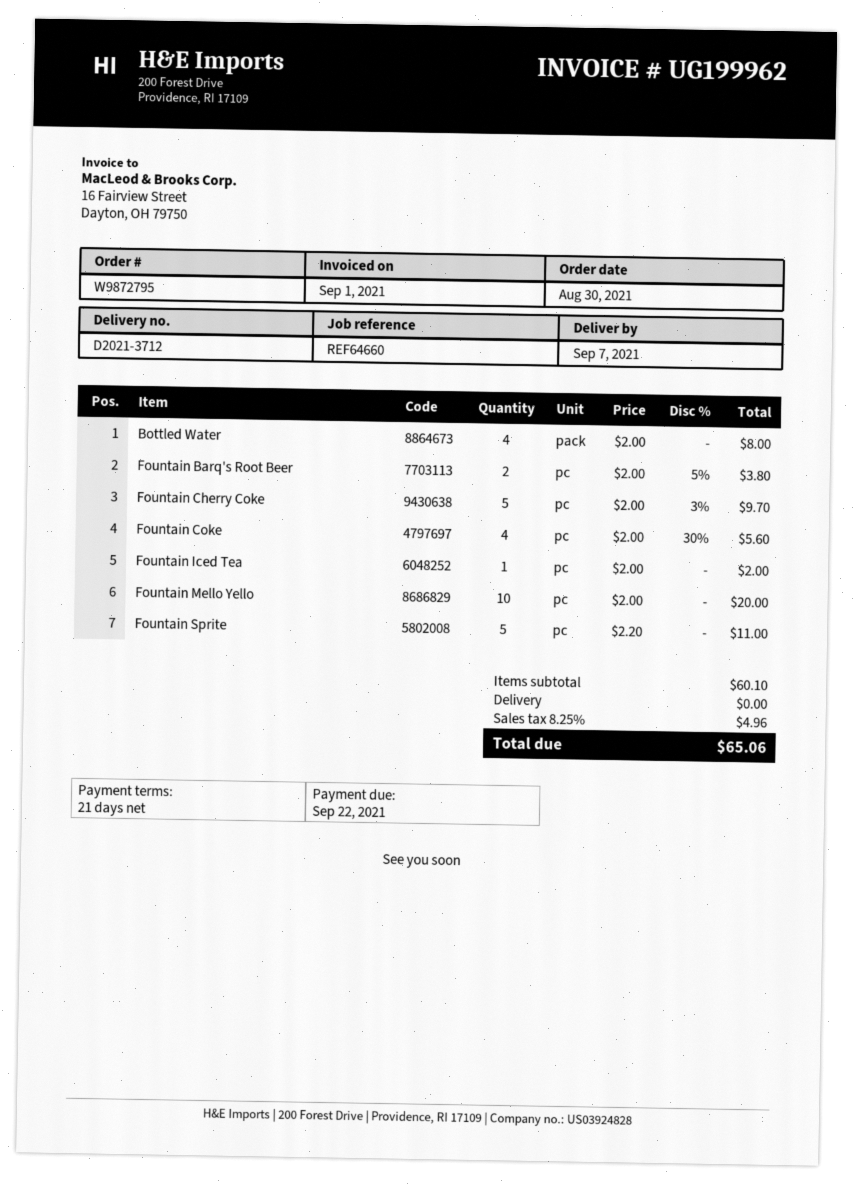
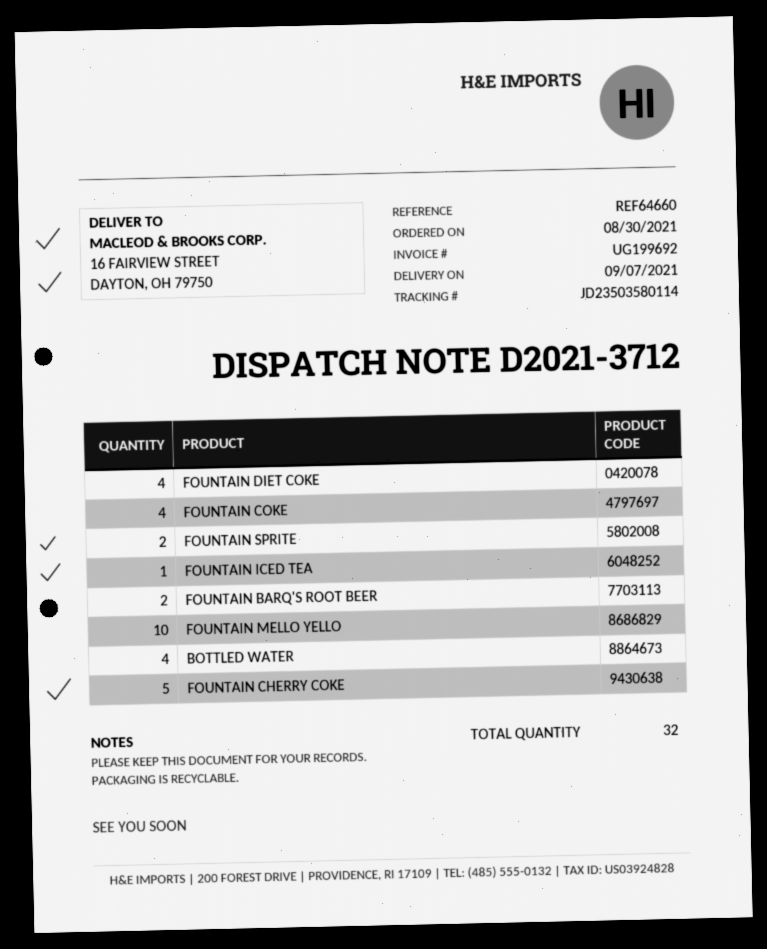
invoice number: UG199962 -> UG199692
Fountain Sprite: 5 -> 2
FOUNTAIN DIET COKE: none -> 4

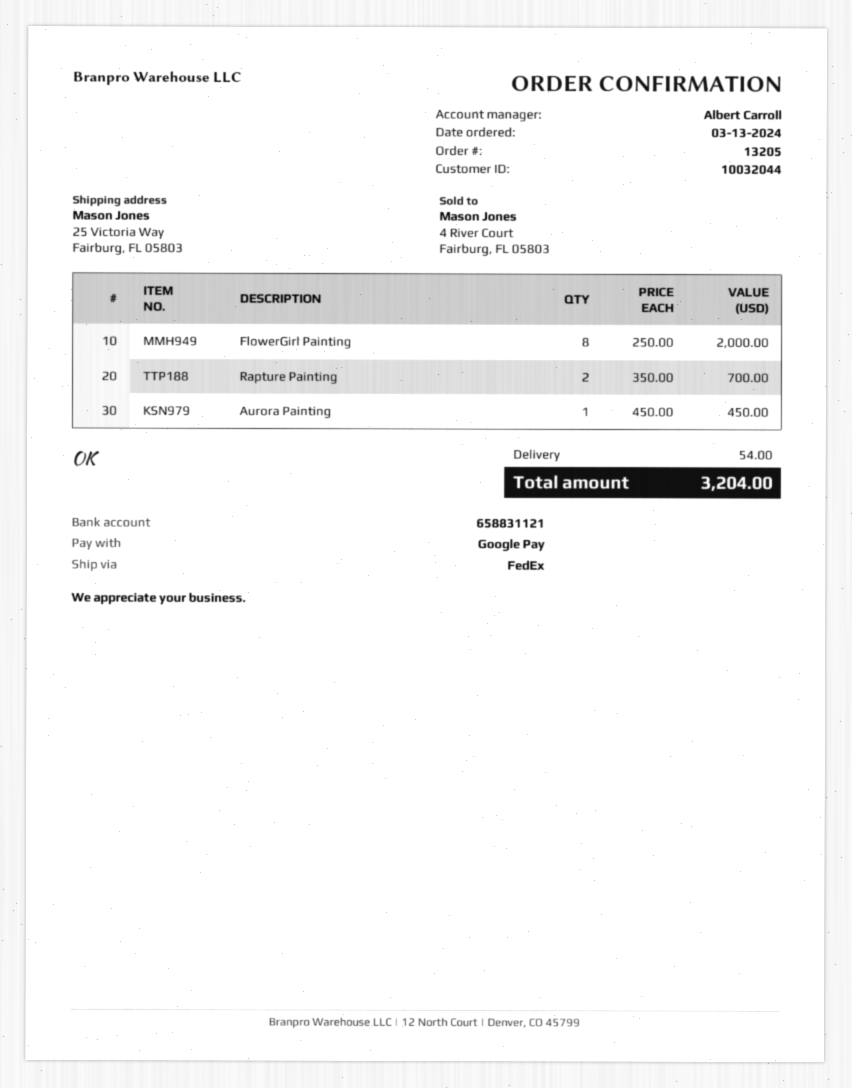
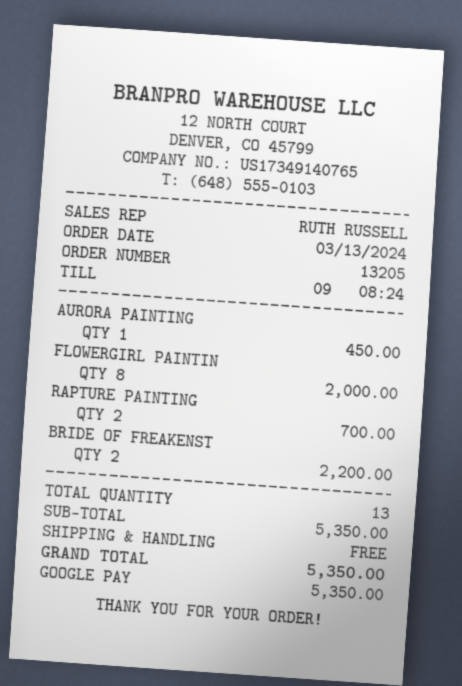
sales rep: Albert Carroll -> RUTH RUSSELL
BRIDE OF FREAKENST: none -> 2 for 2200.00
shipping: 54.00 -> 0.00
total: 3204.00 -> 5350.00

Task to complete:
Copy every line from the records above that contains the word "none".

Response box:
FOUNTAIN DIET COKE: none -> 4
BRIDE OF FREAKENST: none -> 2 for 2200.00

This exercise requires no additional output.